I kinda shrugged at that quote for most of my life.
I witnessed mother battle breast cancer for all my life until it finally took her life when I was 13.
I had an eating disorder for nearly a decade.
I had to take care of my father when he was diagnosed with terminal Brain Cancer and at the tender age of 24, I had to be an adult and bury my last remaining parent.
I wasn’t really laughing for a long time, I was waiting for the “humor” part of tragedy to kick in.
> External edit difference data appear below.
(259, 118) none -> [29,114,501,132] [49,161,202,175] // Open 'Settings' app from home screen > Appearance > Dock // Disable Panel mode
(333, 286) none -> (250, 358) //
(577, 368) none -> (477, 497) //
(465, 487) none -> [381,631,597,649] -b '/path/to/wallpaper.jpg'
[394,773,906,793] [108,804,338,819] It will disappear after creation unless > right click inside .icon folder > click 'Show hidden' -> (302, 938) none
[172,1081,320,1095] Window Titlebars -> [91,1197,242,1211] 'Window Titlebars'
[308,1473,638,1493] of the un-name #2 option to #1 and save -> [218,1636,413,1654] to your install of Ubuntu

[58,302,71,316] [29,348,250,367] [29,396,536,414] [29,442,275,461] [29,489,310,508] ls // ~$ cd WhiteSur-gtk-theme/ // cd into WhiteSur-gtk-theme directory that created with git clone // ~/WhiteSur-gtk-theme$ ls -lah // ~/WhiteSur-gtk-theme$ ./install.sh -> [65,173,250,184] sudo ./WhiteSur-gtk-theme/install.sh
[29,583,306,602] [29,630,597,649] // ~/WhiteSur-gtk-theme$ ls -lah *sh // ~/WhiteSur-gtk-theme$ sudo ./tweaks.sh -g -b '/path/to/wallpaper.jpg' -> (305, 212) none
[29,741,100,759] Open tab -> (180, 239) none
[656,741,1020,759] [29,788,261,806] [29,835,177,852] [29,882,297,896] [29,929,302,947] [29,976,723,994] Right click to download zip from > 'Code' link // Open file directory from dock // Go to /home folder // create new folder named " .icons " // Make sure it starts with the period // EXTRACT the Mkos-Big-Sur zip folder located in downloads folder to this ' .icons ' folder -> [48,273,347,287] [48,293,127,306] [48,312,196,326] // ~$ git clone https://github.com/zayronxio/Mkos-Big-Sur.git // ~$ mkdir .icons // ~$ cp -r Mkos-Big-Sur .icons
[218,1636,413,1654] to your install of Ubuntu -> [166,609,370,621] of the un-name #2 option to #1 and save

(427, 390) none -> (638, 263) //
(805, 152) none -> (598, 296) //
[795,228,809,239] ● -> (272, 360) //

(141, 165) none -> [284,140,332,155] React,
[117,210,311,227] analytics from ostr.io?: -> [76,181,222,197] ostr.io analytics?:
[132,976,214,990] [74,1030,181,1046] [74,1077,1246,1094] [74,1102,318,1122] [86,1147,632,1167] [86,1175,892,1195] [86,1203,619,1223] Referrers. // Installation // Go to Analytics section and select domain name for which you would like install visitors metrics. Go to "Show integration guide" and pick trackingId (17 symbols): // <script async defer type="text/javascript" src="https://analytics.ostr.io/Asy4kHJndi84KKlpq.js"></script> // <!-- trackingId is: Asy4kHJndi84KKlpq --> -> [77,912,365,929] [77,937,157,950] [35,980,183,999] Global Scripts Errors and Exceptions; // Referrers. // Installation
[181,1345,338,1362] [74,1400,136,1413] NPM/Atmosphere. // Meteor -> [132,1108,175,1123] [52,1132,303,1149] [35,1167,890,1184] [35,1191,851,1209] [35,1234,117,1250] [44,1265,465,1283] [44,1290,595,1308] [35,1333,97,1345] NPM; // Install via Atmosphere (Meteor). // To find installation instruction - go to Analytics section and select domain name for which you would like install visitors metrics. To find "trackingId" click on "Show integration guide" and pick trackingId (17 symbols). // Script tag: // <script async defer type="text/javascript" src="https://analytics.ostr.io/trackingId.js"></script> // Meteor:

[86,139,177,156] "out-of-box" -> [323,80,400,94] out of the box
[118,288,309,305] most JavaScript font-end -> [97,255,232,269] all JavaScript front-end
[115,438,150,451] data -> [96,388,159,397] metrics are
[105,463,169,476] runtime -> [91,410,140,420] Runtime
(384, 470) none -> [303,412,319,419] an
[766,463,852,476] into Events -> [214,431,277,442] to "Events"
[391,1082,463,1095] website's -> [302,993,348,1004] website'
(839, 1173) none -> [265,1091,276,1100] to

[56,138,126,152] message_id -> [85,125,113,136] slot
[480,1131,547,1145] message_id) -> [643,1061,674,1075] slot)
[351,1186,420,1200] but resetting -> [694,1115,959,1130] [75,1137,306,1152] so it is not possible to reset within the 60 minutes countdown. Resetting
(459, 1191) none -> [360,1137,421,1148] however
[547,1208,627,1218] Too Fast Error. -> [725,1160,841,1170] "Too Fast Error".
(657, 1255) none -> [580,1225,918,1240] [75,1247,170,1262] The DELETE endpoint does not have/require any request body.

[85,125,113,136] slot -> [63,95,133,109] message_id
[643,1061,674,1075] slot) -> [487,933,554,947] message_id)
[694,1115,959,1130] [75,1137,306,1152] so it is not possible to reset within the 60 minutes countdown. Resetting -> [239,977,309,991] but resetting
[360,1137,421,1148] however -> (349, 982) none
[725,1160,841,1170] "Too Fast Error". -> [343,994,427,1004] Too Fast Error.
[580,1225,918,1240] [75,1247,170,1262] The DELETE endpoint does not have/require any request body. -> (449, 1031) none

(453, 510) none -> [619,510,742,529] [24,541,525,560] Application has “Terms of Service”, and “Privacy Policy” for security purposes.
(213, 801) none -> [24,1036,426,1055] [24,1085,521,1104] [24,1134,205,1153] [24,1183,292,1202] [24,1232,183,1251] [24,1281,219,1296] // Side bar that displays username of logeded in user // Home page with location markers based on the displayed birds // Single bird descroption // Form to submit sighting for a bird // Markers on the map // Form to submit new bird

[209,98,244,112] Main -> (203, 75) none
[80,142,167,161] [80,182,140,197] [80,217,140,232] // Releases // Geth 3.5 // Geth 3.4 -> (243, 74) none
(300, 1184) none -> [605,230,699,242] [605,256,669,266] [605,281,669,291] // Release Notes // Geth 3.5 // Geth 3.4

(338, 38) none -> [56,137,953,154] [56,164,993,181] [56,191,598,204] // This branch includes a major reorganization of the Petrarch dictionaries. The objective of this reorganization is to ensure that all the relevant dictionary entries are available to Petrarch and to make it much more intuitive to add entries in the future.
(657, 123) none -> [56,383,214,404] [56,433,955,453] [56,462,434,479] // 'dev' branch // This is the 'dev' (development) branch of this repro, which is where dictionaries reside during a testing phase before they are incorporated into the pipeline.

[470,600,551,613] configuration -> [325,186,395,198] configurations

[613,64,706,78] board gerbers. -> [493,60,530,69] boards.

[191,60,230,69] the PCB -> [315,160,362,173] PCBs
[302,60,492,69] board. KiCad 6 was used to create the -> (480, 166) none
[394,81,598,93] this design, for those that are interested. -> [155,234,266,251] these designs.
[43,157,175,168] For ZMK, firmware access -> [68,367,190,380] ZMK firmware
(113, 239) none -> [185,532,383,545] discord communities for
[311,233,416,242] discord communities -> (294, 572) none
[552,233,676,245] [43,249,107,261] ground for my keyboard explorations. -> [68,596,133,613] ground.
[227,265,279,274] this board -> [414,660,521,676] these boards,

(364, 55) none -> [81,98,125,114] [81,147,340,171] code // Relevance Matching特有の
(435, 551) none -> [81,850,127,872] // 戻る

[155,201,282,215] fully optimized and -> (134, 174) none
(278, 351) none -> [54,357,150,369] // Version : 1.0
It was only after I buried my dad that I started to reflect on my life and realized that there is no one taking care of me aside from….ME. I had so much pent up laughter I’ve been waiting to let out and only now was I capable to let it out. There were no more dying parents to worry about, no more war against food (or lack thereof), no reason to NOT laugh at it all.
But there was one thing holding me back and that was being lonely.
Sure, I had the support of my friends and readers of this site which I greatly appreciated, but I moved in to my dad’s house with just a puppy and felt incredibly alone. The relationships you develop online and like blogs, Facebook, and Twitter can only do so much. For the past year and half, I was in and out of hospitals taking care of my dad, holding his fort up. My real social life was non-existent. I wasn’t interested in seeing people, dating, socializing, NOTHING.
So after the dust settled and my dad was laid to rest, I luckily didn’t have to struggle with the loneliness for much longer.
A friend of mine started a social networking site geared towards actually meeting people. Not a dating site, just a site to connect people nearby that have similar interests in order to MEET and actually do something! As fabulous as the internet is, it falls short on actually connecting people beyond simple messages, Instagram feeds, and status updates. This sounded like a great idea and I was eager to help this start-up grow and expand.
Ever since I started working for this new concept, I’ve broken out of my shell and developed the courage to actually try to make others laugh; a dream I had as I sat in the hospital bed beside my dad for months while watch George Carlin and Marx Brothers. A dream that even today, feel impossible.
Because, seriously! How DARE I think I’m hilarious?
The truth is, I don’t.
But there is no greater high than hearing someone burst out of laughter because of something you said. Why use drugs when you can just fart loudly in front of someone?!
(Cue photo of my mother and I probably farting in Paris)
Thankfully, my job allows me to produce a comedy show. I got some very hilarious and semi-famous comedians to help out and do charity comedy show with proceeds going to brain tumor research. So no other person will have to cuddle up beside their parent or loved on in a hospital bed, watching their parent’s brain deteriorate at an alarming speed.
If you happen to be around the LA area, you can come to the show and purchase tickets here.
If you can’t make the show but would still like to donate, you can also that that here.
Sure, I have a top culinary education behind me and I’m not going to be a doctor like my Jewish dad always wanted.
So that’s what I’m doing these days.
But making people laugh and being able to help other not be as lonely suits me better, and most importantly, it makes me happy to be me. I’m finally seeing the humor in life and living it.
And more than anything, I know that’s what my parents would’ve wanted.
(sorry, I just couldn’t end this on a sad note).